*** Block opens ***
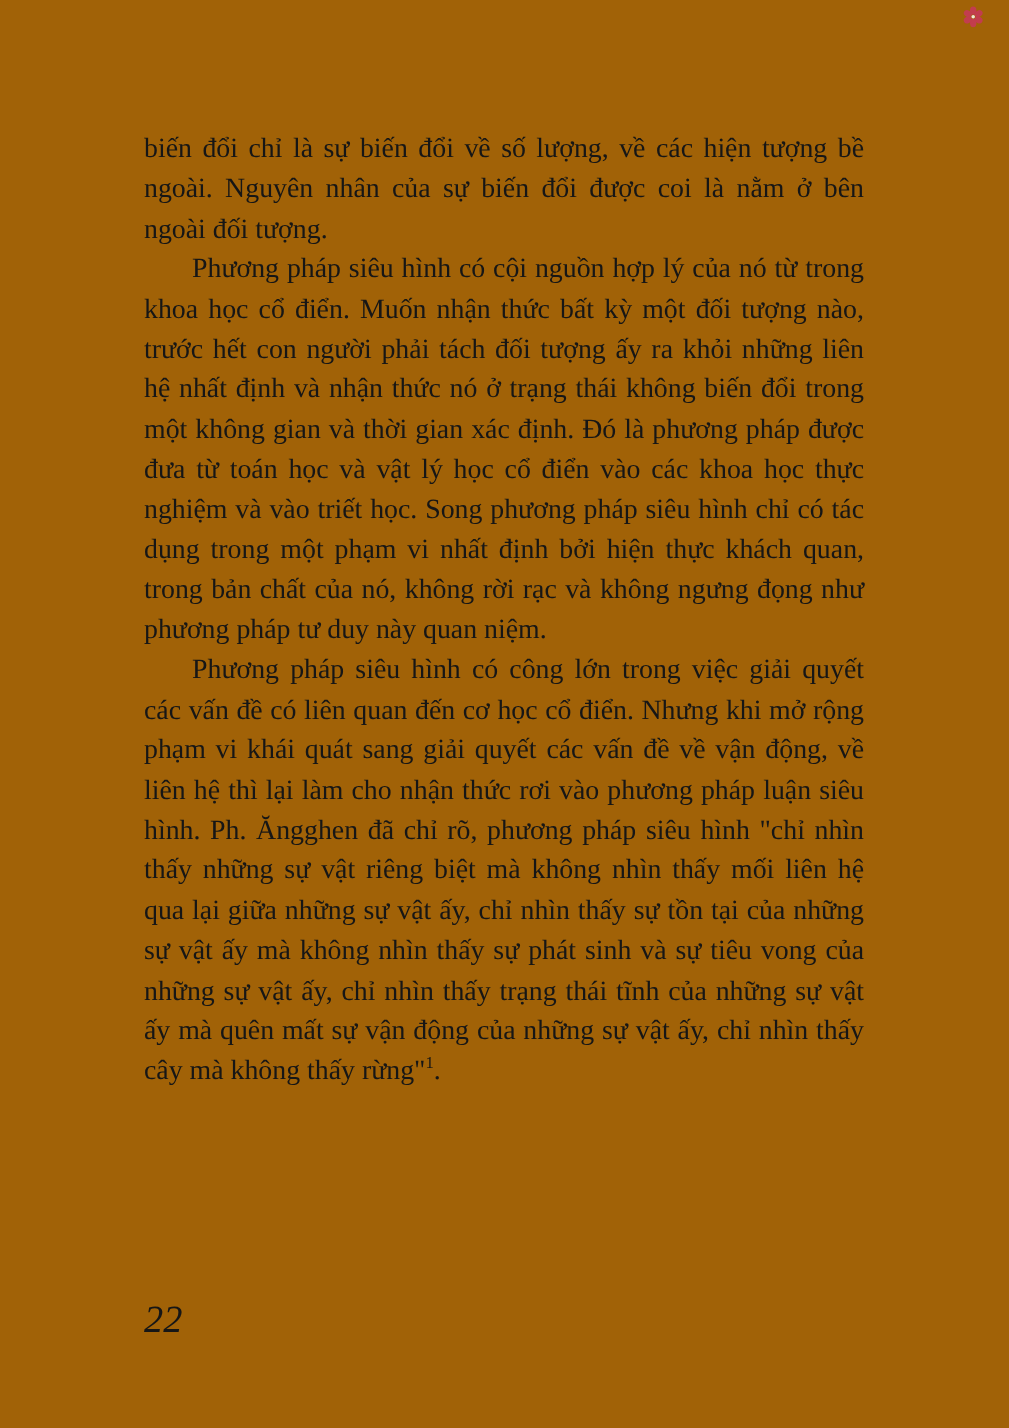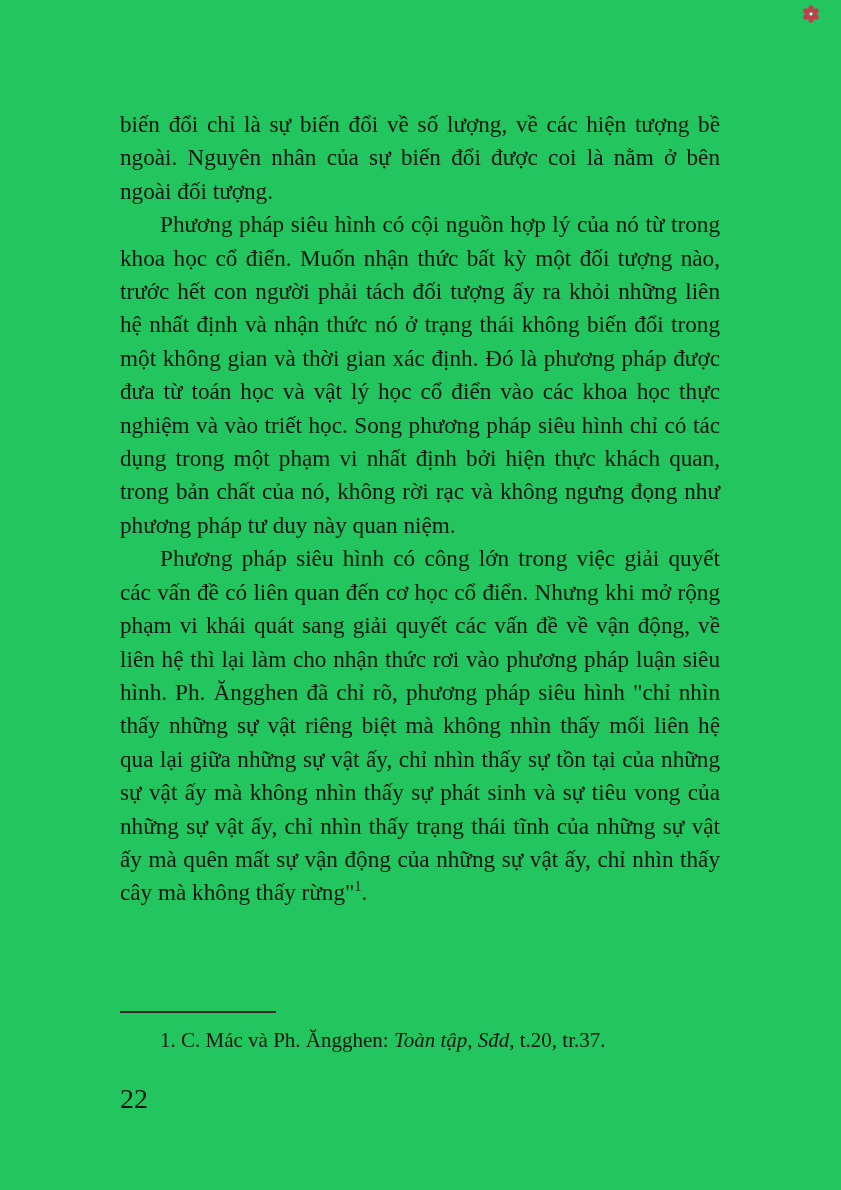--- a/index.html
+++ b/index.html
@@ -7,7 +7,7 @@
     position: relative;
     width: 841px;
     height: 1190px;
-    background: #22c55e;
+    background: #a16207;
     font-family: "Liberation Serif", "DejaVu Serif", serif;
     color: #161616;
     overflow: hidden;

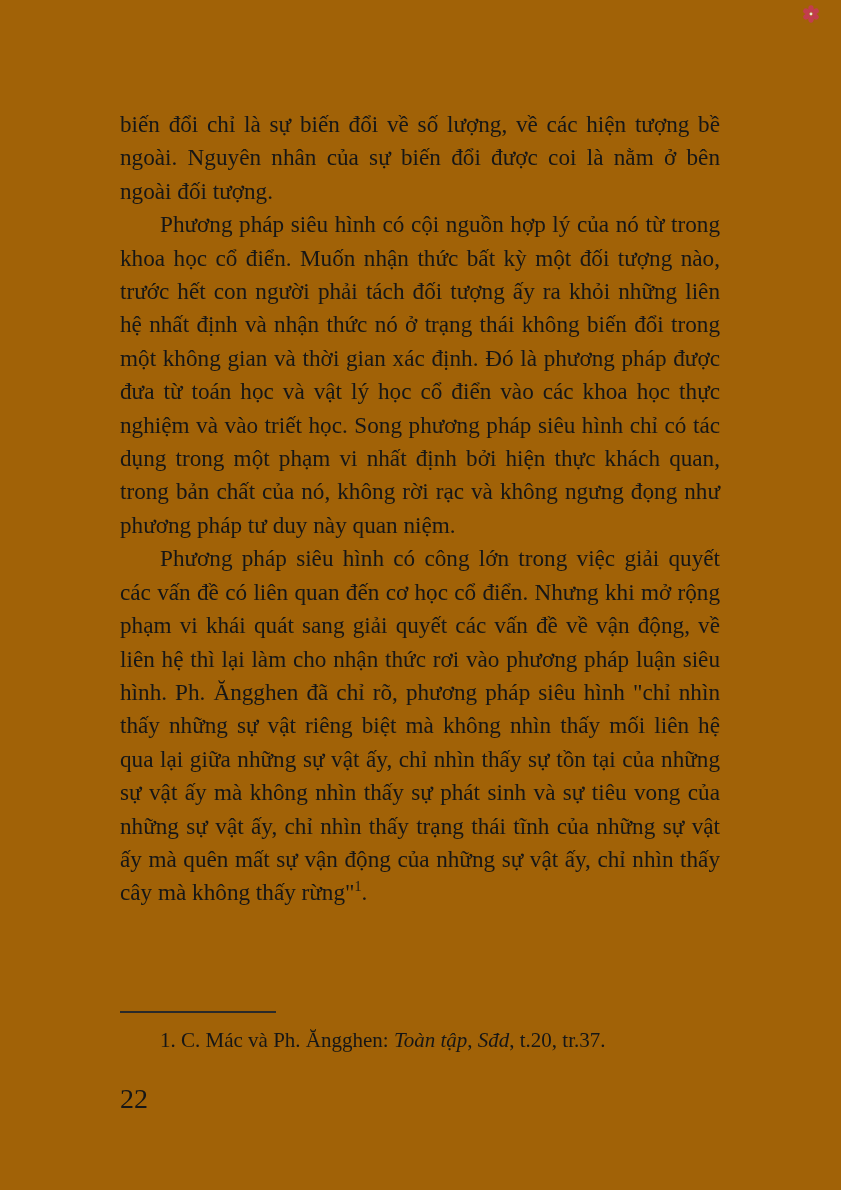--- a/index.html
+++ b/index.html
@@ -89,10 +89,6 @@
       <p class="para indent"><span>Phương pháp siêu hình có công lớn trong việc giải quyết các vấn đề có liên quan đến cơ học cổ điển. Nhưng khi mở rộng phạm vi khái quát sang giải quyết các vấn đề về vận động, về liên hệ thì lại làm cho nhận thức rơi vào phương pháp luận siêu hình. Ph. Ăngghen đã chỉ rõ, phương pháp siêu hình "chỉ nhìn thấy những sự vật riêng biệt mà không nhìn thấy mối liên hệ qua lại giữa những sự vật ấy, chỉ nhìn thấy sự tồn tại của những sự vật ấy mà không nhìn thấy sự phát sinh và sự tiêu vong của những sự vật ấy, chỉ nhìn thấy trạng thái tĩnh của những sự vật ấy mà quên mất sự vận động của những sự vật ấy, chỉ nhìn thấy cây mà không thấy rừng"</span><sup>1</sup><span>.</span></p>
     </main>
 
-  <div class="footnote-area">
-    <div class="footnote-rule"></div>
-    <p class="footnote"><span>1. C. Mác và Ph. Ăngghen: </span><em>Toàn tập</em><span>, </span><em>Sđd</em><span>, t.20, tr.37.</span></p>
-  </div>
 
   <div class="page-number">22</div>
 

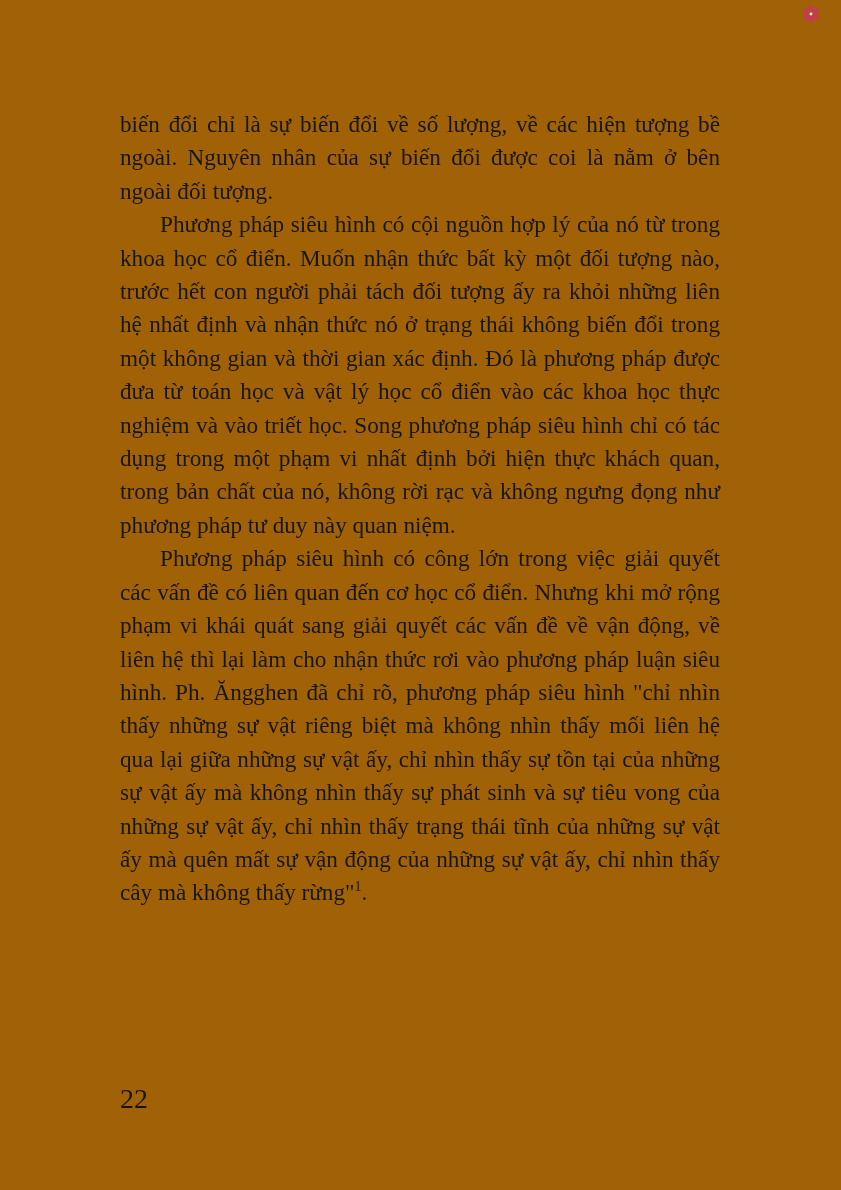--- a/index.html
+++ b/index.html
@@ -60,8 +60,9 @@
     position: absolute;
     left: 120px;
     top: 1084px;
-    font-size: 28px;
+    font-size: 32px;
     line-height: 30px;
+    font-style: italic;
   }
 </style>
 </head>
*** Block closes ***
| Exercise details |
The full listing, transcribed exactly and without its pictures, is the expected result.

| Finished task |
--- a/index.html
+++ b/index.html
@@ -7,7 +7,7 @@
     position: relative;
     width: 841px;
     height: 1190px;
-    background: #22c55e;
+    background: #a16207;
     font-family: "Liberation Serif", "DejaVu Serif", serif;
     color: #161616;
     overflow: hidden;

--- a/index.html
+++ b/index.html
@@ -89,10 +89,6 @@
       <p class="para indent"><span>Phương pháp siêu hình có công lớn trong việc giải quyết các vấn đề có liên quan đến cơ học cổ điển. Nhưng khi mở rộng phạm vi khái quát sang giải quyết các vấn đề về vận động, về liên hệ thì lại làm cho nhận thức rơi vào phương pháp luận siêu hình. Ph. Ăngghen đã chỉ rõ, phương pháp siêu hình "chỉ nhìn thấy những sự vật riêng biệt mà không nhìn thấy mối liên hệ qua lại giữa những sự vật ấy, chỉ nhìn thấy sự tồn tại của những sự vật ấy mà không nhìn thấy sự phát sinh và sự tiêu vong của những sự vật ấy, chỉ nhìn thấy trạng thái tĩnh của những sự vật ấy mà quên mất sự vận động của những sự vật ấy, chỉ nhìn thấy cây mà không thấy rừng"</span><sup>1</sup><span>.</span></p>
     </main>
 
-  <div class="footnote-area">
-    <div class="footnote-rule"></div>
-    <p class="footnote"><span>1. C. Mác và Ph. Ăngghen: </span><em>Toàn tập</em><span>, </span><em>Sđd</em><span>, t.20, tr.37.</span></p>
-  </div>
 
   <div class="page-number">22</div>
 

--- a/index.html
+++ b/index.html
@@ -60,8 +60,9 @@
     position: absolute;
     left: 120px;
     top: 1084px;
-    font-size: 28px;
+    font-size: 32px;
     line-height: 30px;
+    font-style: italic;
   }
 </style>
 </head>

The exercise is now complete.